Actually, that's not true. I loved them both.
But I hated the way they looked at each other.
I hated the way they acted together.
I knew I shouldn't. I knew it was wrong to act like this, but I didn't care. I'd been going through this shit every single day for 10 years. Watching the love of my life Palermo being so kind, so sweet, so fun, being himself with Berlín, and then turning to me with a cold shoulder. Of course, he'd be sweet and kind to me as well, but when he was with the love of his life he was a whole different person. And it bothered me so much that that version of Palermo was the real him. Berlín brought out the best in him, certainly. He brought out the fun, sunny, Golden Retriever-like side of him. But he started neglecting me for it.
Damn him. Damn him and his perfect plans and his perfect brains and his perfect fucking smile. How could I be so in love with him? He was impossible, he was selfish, he had countless of flaws, but when you truly love someone, that doesn't matter. And his happiness mattered to me as well, so I let him be with Berlín and tried not to get in the middle.
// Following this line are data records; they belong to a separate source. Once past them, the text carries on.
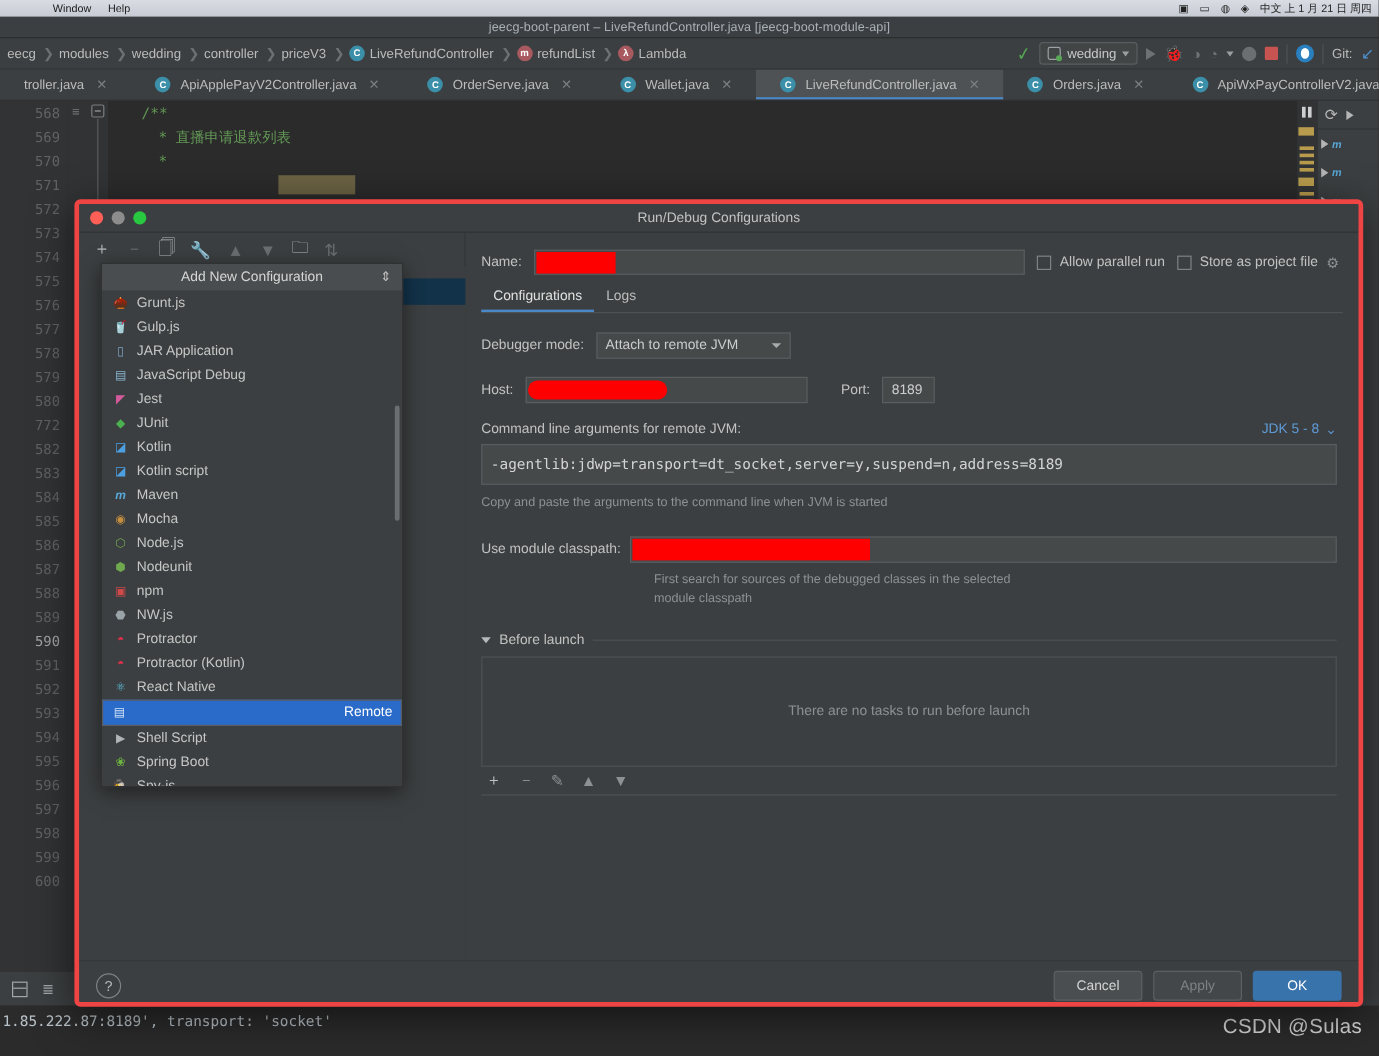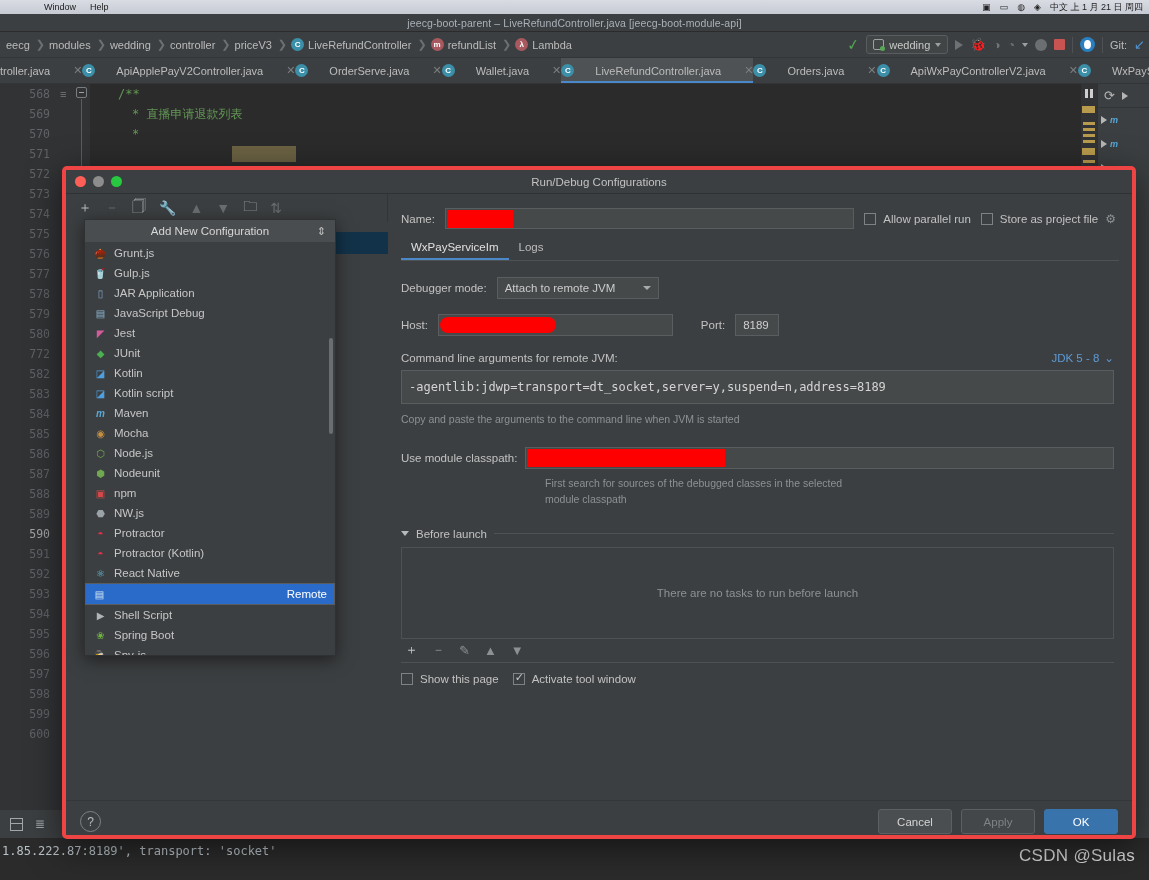"troller.java" .etab { gap: 21px -> 8px; padding: 0 0 -> 0 20px }
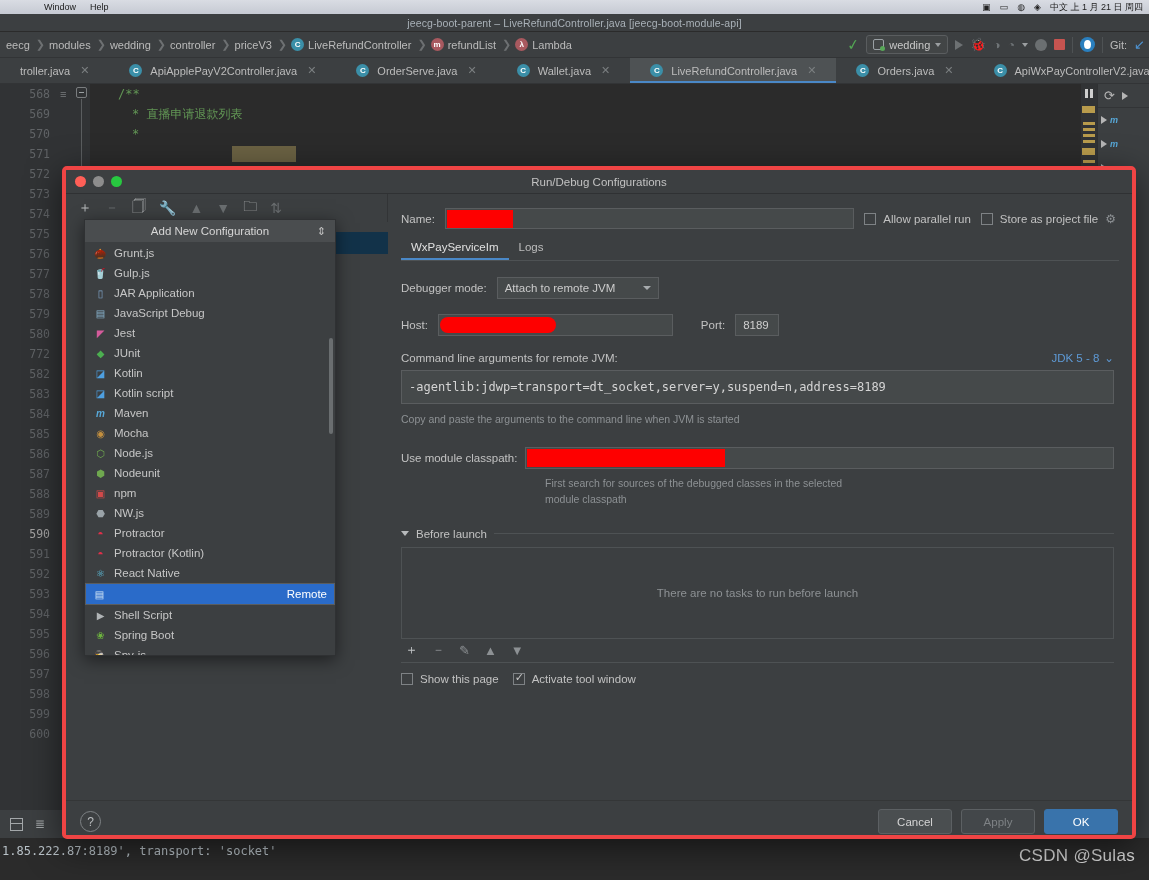"WxPayServiceIm" span.ctab { text: WxPayServiceIm -> Configurations }
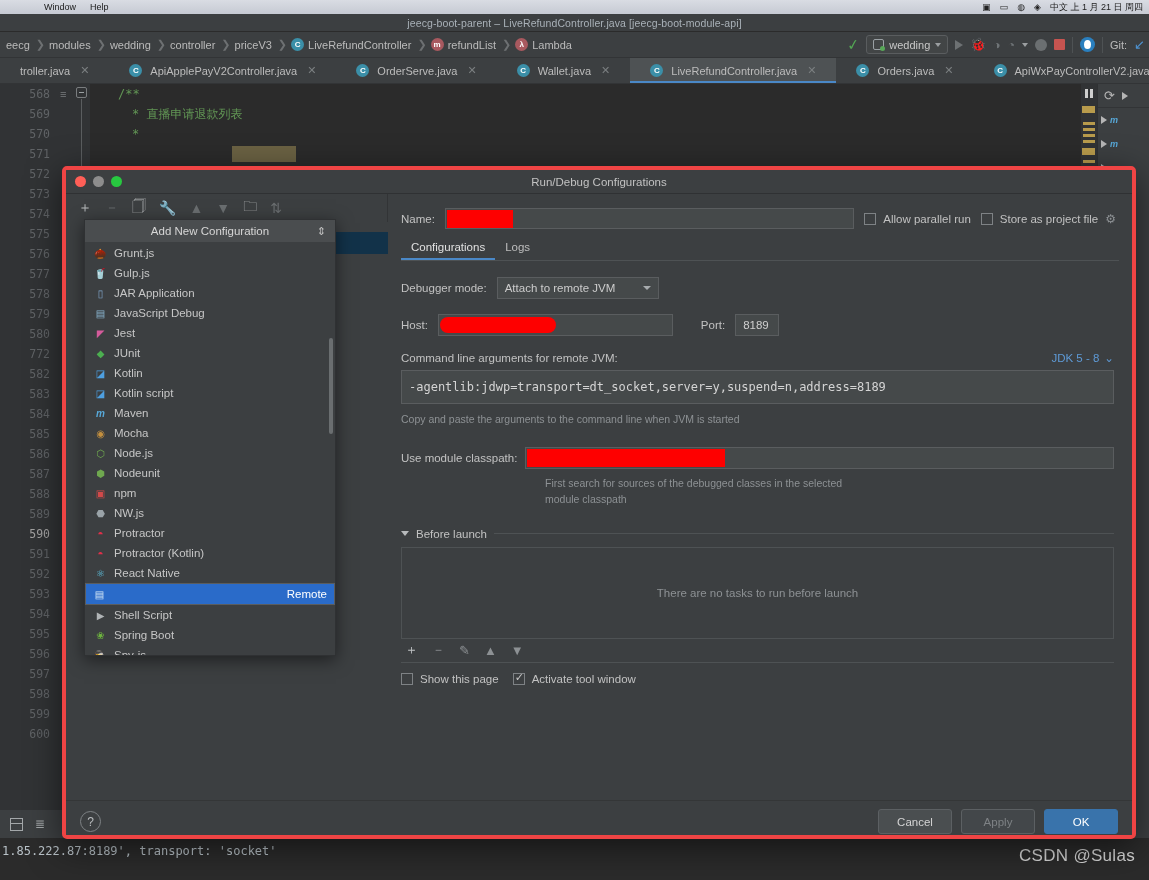"Show this page" div.botchecks { html: <div> <span> <span></span> <span>Show this page</span> </span> <span> <span></span> <span>Activate tool window</span> </span> </div> -> none }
And then, in the heist at the Royal Mint, he died. That was really impossible to see. The only difference between what hurt him before was that this time it impacted me as well. Berlín was the one who stole Palermo's heart, and he was quicker than me in doing so, but he was still a really good friend to me, almost a brother. He was used to giving me lots of attention, and that made Palermo's blood boil. That was probably why he was so cold to me.
A few months after Berlín passed, I was called by my ex-partner-in-crime Nairobi to join her and Helsinki in their life of partying and joy. I had missed her very, very much and couldn't wait to clear my mind from the hopeless, dead-end chase after Palermo in the lovely landscapes of Argentina.
A little less than a year later, love played its dirty game once again. Rio got captured and was taken to Algeria for interrogation and torture. That was what brought us all back together. But if there was something I wasn't ready for was meeting Palermo again.
Our reunion was certainly heartfelt and tearful. After all this time of grieving on his own, he felt incredibly alone and couldn't deny that he missed me, even if my advances sometimes bothered him.
...
During the heist
Palermo was acting weird. Very weird. He wasn't looking at me at all, he didn't even bother to look me in the eyes. To others, he talked normally, but to me, he just gave orders as if I meant to him as much as the next person. I've done everything for him: I spent my time helping him when he was blinded when I could have been doing much more useful stuff, I supported him when no one did, I covered him during battle. Hell, I've known him for years, why would he be acting like this?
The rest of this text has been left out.